John's elder brother, The Rev. Thomas Bosserman, officiated. His words touched us all that day, and I asked if I might share them with readers of my blog on love and relationship. I am close to tears even now as I remember him speaking to the children concerning their embarking into their second chance at marriage. Here is what Tom said.
Shannon and John, may all the blessings of God be yours this day. You have invited us as your family to witness your covenant of marriage and to celebrate your new beginnings as husband and wife, and as a larger family. At the same time, it is you who share a special witness with us, for you come to this moment not as two starry-eyed young people leaving home for the first time to build a new life with one another. You stand here as two wise and mature adults who have walked some distance down life's unpredictable road. You already know what it is to be married, to make a home and to raise children. You know the joy and comfort there can be in the husband-wife relationship, having another to fill your loneliness, to share your dreams, and to bring warmth and wonder to even the most ordinary of days.
You know too that in the pursuit of life's good gifts, we all encounter some disappointment, some suffering and heartache. It is only natural. We are human beings after all, people with differing personalities and gifts, shaped by differing family and life experiences, by both great expectations and great limitations which we bring to our relationships. And marriage is the creative and always imperfect adventure of sharing who we are with a loved and trusted companion.
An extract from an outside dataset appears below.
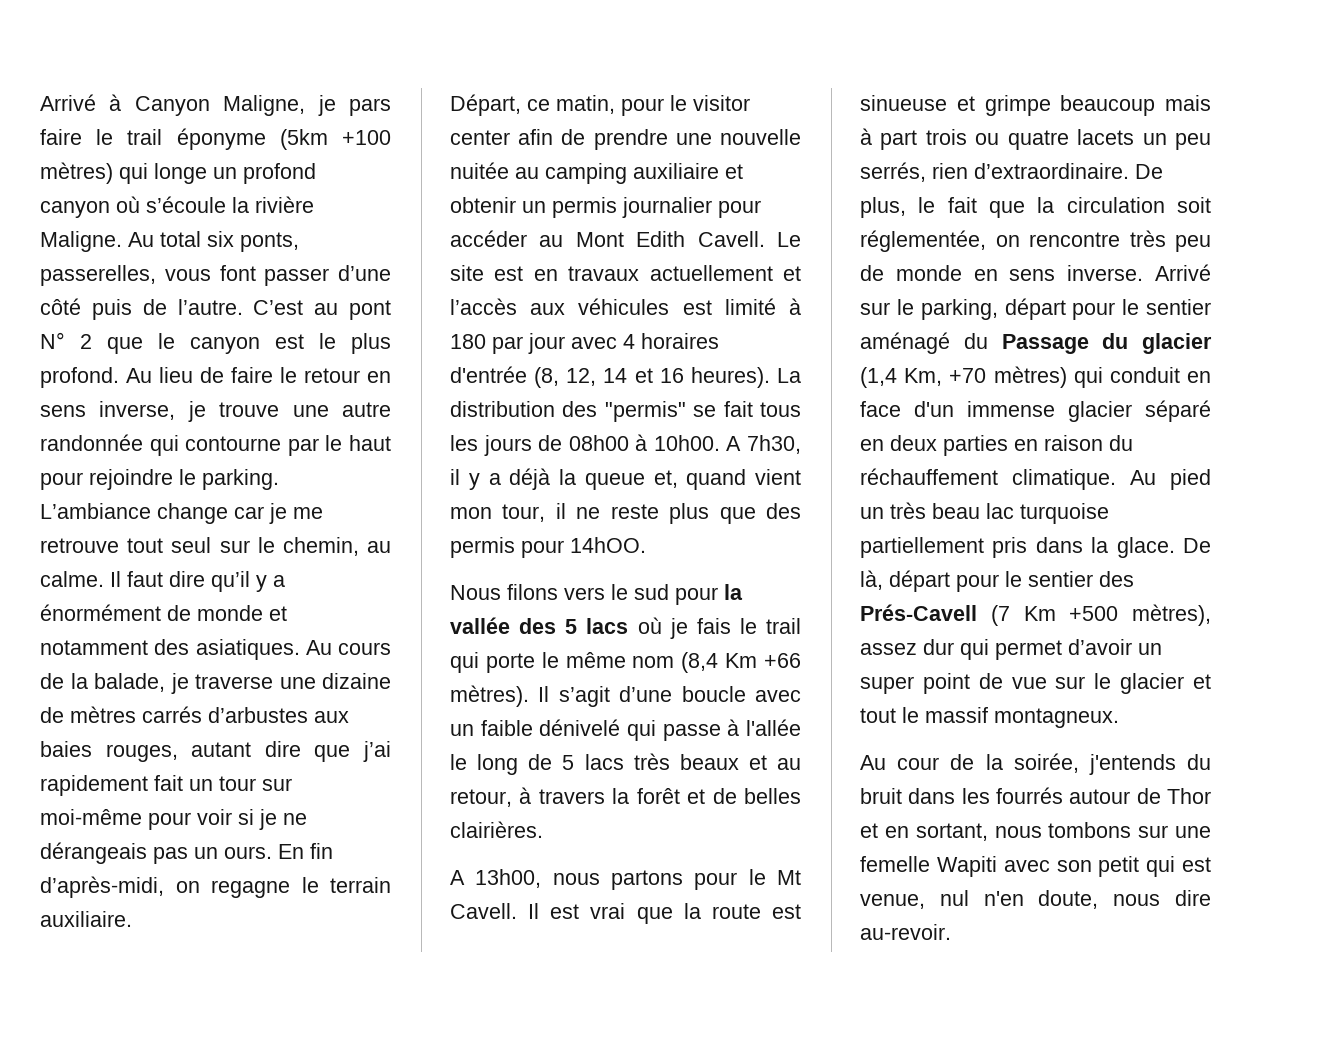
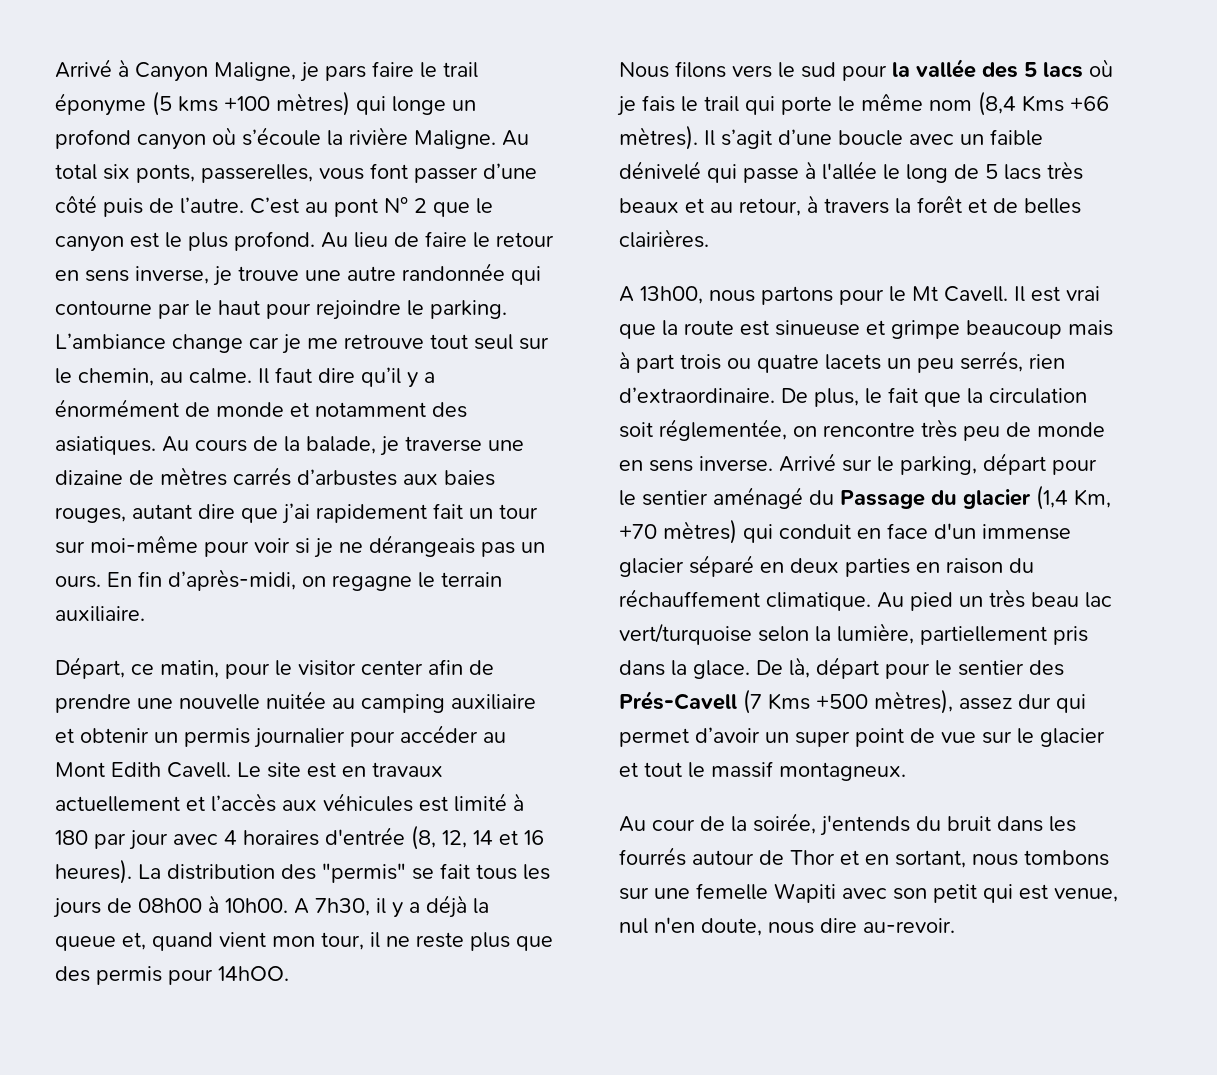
[279,129,328,150] (5km -> [152,91,218,116] (5 kms
[725,653,758,668] Km -> [1022,95,1064,112] Kms
[1020,503,1109,524] turquoise -> [619,623,914,645] vert/turquoise selon la lumière,
[1023,606,1056,621] Km -> [768,693,810,710] Kms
Your marriage today is your witness to us that your friendship and love is WORTH THE RISK AND WORK OF MARRIAGE....
The readings you have chosen reflect hopes for your shared life. JAMES CAVANAUGH'S insight is that a good marriage is one in which the partners are free to be who they really are, not possessing, but supporting each other. A marriage counselor friend of mine likes to quip, "When two people marry they become one -- we just don't know which one!" And he means that marriage can have a kind of missionary accent -- to convert the other to one's own way of thinking and acting. That is an attempt to minimize differences and the anxiety that differences can create. But a vital marriage is one in which differences are valued and nurtured. A vital marriage is one in which the unique personhood of the partners is respected, in which each partner seeks to bring the other to a richer, fuller life. And that, of course, requires mutual encouragement, patience, understanding, forgiveness, and honest communication.
I want to share with you the witness and encouragement of my own experience, and the experience of countless other people of faith, that we do not undertake this adventure of love simply on our own power. GOD IS THE WELLSPRING OF LOVE and therefore part of your union. That is the message of the scripture from THE LETTER OF JOHN. And with God there is an abiding source of strength and renewal. God continues to nurture the power of love, to adorn and beautify, to transform and hallow the human heart and human relationships. And the great promise of God, embodied by Jesus and articulated so powerfully by St. Paul, is that there is nothing in all creation, nothing in life or in death, that shall ever be able to separate us from the love of God. This is what makes love eternal.
So, John and Shannon, build a life together on your love and promises. Build a marriage to hold your hearts and free your spirits. Build it with dreams and with caring, with patience, understanding and forgiveness, with a lifelong faithfulness to one another and a trust in the promise of God for you. And know that our love and our prayers accompany you this day and always. AMEN.